▸ **Exercise materials**:
━━━━━━━━━━━━━━━━━━━━

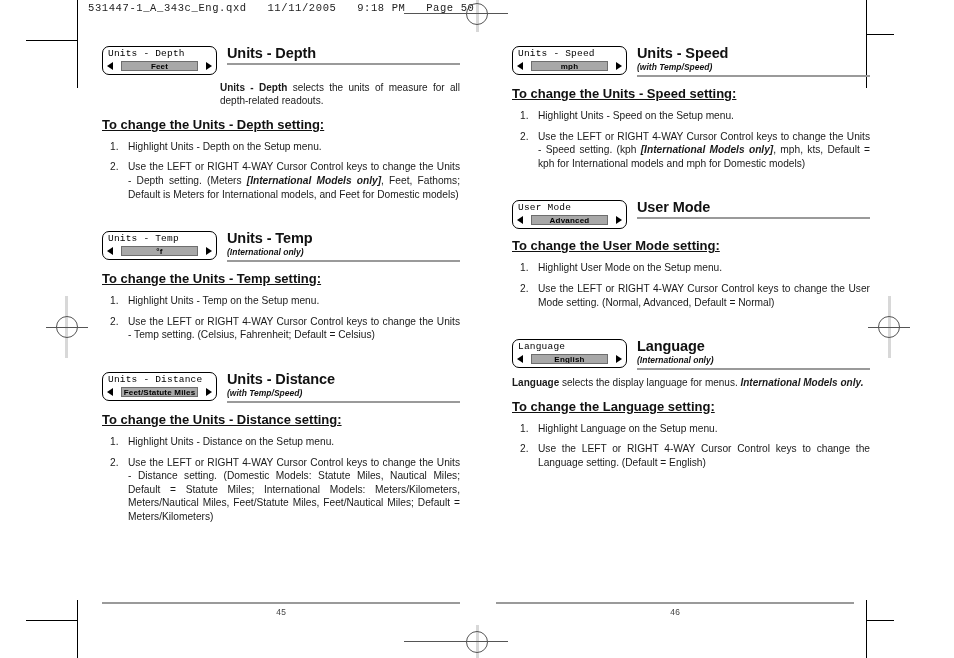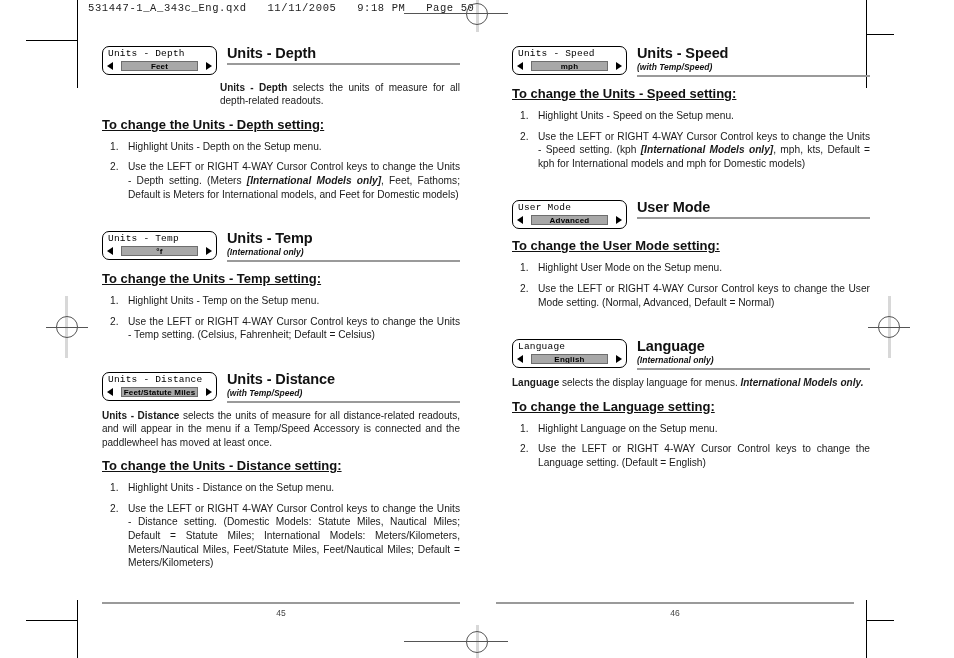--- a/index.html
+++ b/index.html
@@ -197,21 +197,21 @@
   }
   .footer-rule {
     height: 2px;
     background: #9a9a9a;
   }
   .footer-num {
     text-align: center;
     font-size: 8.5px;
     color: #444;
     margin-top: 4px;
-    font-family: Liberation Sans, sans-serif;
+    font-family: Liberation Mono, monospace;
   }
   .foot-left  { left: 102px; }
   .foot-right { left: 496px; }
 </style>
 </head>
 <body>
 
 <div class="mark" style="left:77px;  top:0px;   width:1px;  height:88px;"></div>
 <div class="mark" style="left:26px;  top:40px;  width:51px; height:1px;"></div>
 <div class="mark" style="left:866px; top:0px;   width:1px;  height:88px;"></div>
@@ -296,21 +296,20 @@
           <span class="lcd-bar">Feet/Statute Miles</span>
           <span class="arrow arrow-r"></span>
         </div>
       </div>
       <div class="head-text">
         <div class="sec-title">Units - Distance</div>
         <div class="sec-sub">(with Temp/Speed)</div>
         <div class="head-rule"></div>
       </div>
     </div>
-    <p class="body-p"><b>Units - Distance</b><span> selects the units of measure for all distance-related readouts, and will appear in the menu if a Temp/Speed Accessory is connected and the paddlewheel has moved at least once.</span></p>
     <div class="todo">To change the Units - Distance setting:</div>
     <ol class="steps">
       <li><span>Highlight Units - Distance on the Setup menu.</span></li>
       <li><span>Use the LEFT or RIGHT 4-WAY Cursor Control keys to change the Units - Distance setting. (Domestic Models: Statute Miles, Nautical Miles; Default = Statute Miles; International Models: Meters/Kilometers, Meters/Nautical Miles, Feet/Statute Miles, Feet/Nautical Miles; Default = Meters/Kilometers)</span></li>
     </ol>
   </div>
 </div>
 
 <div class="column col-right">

━━━━━━━━━━━━━━━━━━━━

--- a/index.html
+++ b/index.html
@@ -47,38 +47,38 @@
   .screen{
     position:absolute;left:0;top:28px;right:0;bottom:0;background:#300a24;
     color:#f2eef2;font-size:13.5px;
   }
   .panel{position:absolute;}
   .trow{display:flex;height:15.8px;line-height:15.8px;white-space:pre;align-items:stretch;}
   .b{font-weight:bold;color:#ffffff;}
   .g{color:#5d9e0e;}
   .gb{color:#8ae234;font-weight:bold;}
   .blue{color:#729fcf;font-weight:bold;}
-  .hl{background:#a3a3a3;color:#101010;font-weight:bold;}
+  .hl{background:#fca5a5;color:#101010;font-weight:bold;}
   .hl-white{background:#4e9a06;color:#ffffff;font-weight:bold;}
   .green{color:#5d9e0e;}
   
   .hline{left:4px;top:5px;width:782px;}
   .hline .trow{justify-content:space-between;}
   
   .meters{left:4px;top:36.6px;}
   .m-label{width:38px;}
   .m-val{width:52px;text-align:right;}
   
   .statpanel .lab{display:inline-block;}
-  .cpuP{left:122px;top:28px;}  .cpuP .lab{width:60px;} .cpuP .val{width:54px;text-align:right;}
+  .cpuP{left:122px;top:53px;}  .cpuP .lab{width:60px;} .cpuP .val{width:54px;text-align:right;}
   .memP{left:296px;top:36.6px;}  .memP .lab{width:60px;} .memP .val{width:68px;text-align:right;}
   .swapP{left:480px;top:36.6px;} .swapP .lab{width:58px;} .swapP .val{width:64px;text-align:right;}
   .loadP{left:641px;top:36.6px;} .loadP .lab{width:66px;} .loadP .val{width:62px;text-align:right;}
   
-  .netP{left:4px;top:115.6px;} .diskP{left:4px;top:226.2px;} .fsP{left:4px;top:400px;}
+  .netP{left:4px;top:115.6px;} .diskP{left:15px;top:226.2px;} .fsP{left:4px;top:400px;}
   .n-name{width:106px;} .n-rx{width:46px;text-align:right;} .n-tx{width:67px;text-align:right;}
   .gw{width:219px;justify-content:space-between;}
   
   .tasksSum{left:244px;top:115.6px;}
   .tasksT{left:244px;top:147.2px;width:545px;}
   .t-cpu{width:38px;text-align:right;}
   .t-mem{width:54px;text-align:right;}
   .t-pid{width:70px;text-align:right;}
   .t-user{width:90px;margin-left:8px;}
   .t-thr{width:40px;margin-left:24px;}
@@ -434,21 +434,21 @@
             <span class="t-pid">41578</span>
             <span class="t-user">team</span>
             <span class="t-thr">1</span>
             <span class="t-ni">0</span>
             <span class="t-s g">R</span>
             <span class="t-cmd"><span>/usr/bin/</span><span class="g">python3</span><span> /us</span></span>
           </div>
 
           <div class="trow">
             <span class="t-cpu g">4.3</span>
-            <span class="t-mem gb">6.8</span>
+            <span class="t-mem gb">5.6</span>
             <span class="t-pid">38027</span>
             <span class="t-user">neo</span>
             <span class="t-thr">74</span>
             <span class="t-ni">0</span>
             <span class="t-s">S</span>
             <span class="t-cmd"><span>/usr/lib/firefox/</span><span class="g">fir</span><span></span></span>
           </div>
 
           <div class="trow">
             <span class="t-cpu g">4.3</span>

━━━━━━━━━━━━━━━━━━━━

▸ **Your instructions**: Match on "align" and copy out every line of the entries that contains it.

▸ **Exercise solution**:
     text-align: center;
   .trow{display:flex;height:15.8px;line-height:15.8px;white-space:pre;align-items:stretch;}
   .m-val{width:52px;text-align:right;}
-  .cpuP{left:122px;top:28px;}  .cpuP .lab{width:60px;} .cpuP .val{width:54px;text-align:right;}
+  .cpuP{left:122px;top:53px;}  .cpuP .lab{width:60px;} .cpuP .val{width:54px;text-align:right;}
   .memP{left:296px;top:36.6px;}  .memP .lab{width:60px;} .memP .val{width:68px;text-align:right;}
   .swapP{left:480px;top:36.6px;} .swapP .lab{width:58px;} .swapP .val{width:64px;text-align:right;}
   .loadP{left:641px;top:36.6px;} .loadP .lab{width:66px;} .loadP .val{width:62px;text-align:right;}
   .n-name{width:106px;} .n-rx{width:46px;text-align:right;} .n-tx{width:67px;text-align:right;}
   .t-cpu{width:38px;text-align:right;}
   .t-mem{width:54px;text-align:right;}
   .t-pid{width:70px;text-align:right;}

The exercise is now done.